* _Work to be completed_
Your answer must be a single number: the count of lines in the entries below that hold "text".

* _Given records_
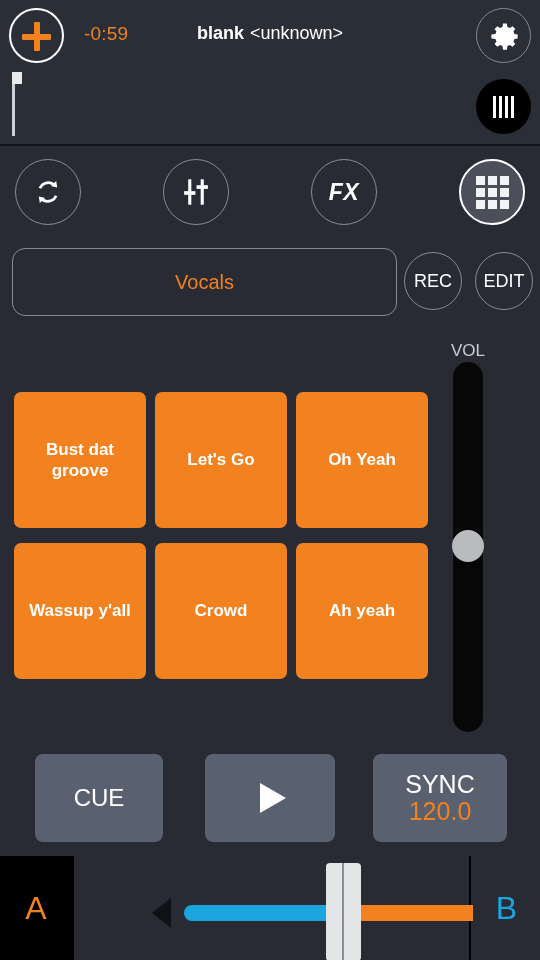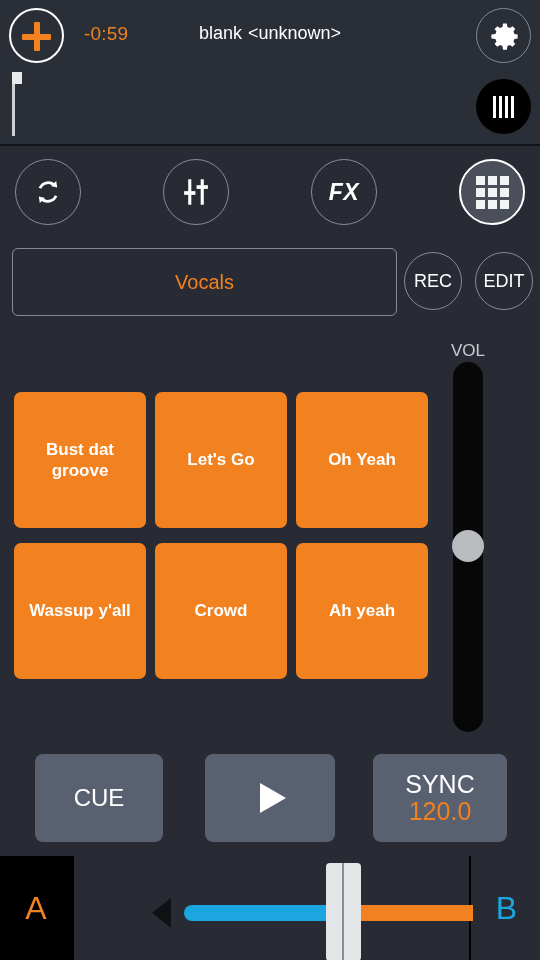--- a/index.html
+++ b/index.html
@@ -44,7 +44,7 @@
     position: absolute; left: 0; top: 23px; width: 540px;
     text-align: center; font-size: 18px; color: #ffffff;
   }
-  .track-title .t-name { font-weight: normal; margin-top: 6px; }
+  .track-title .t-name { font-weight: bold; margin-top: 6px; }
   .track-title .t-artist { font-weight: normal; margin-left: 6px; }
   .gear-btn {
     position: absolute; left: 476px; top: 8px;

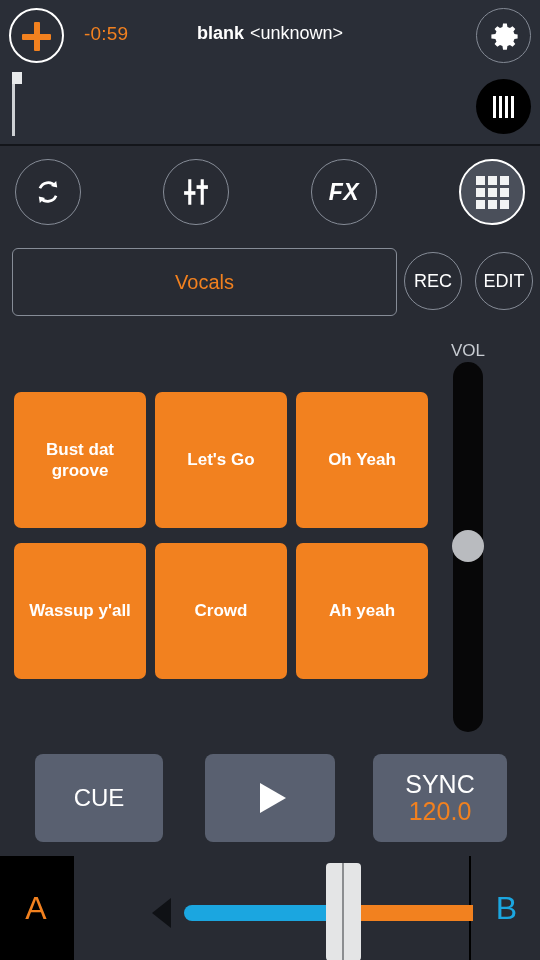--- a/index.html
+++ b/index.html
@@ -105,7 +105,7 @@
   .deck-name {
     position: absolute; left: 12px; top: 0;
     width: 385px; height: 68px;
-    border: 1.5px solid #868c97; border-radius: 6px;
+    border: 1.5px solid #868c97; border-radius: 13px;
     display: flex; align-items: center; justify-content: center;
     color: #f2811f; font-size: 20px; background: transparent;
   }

---

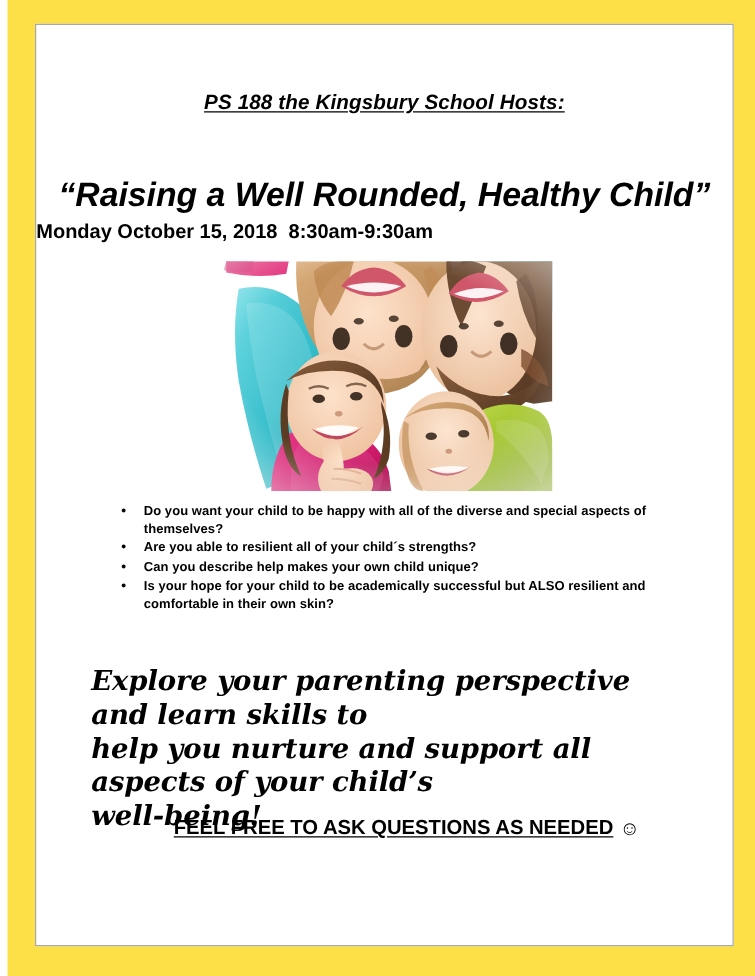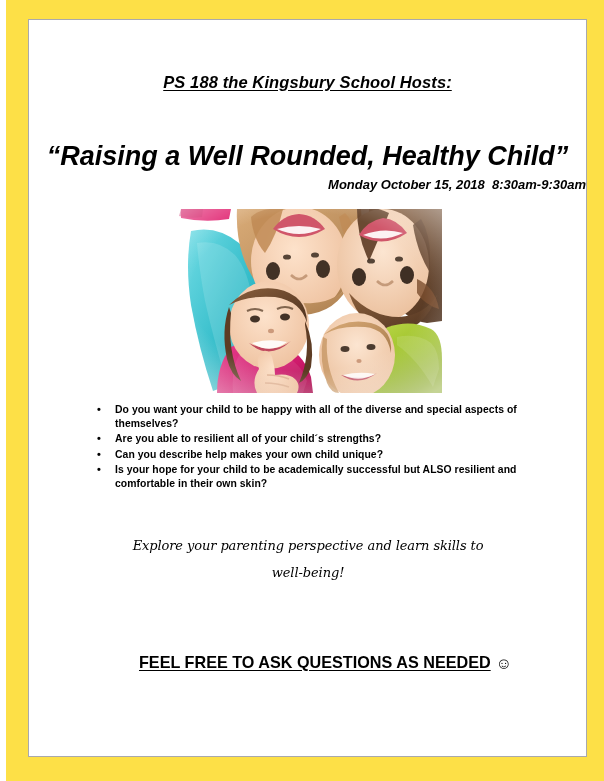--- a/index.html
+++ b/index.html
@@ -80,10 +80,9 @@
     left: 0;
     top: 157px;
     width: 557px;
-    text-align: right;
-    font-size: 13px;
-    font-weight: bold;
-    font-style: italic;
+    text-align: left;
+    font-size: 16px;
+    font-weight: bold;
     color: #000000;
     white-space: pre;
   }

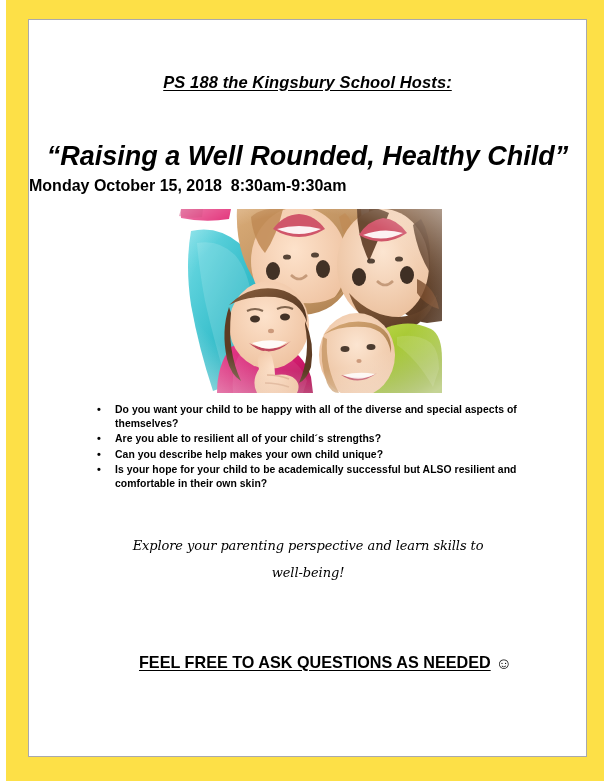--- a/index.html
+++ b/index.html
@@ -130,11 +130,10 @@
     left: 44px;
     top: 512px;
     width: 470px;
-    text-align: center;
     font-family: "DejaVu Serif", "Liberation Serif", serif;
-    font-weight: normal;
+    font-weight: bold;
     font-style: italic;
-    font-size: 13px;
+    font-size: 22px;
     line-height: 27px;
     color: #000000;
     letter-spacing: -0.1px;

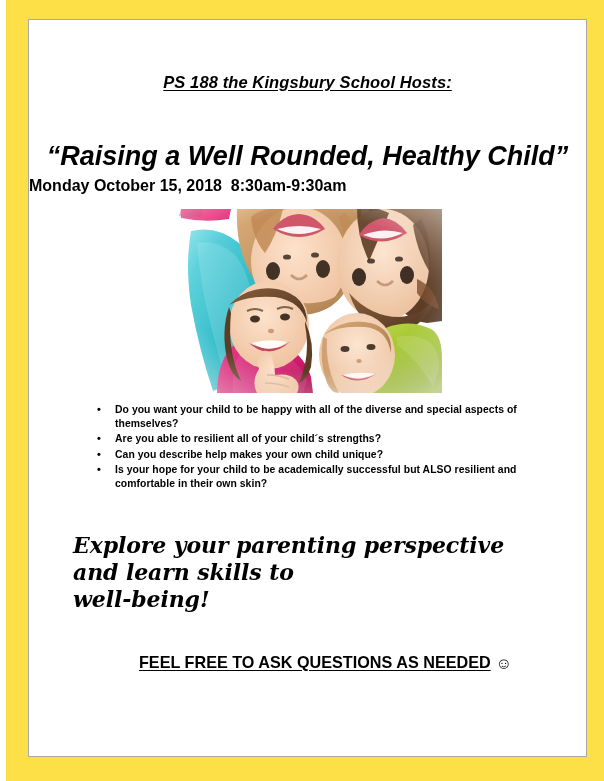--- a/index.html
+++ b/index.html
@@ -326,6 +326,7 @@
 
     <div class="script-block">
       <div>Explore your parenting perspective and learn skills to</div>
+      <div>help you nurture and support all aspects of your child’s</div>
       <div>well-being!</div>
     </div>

* _Task solution_
4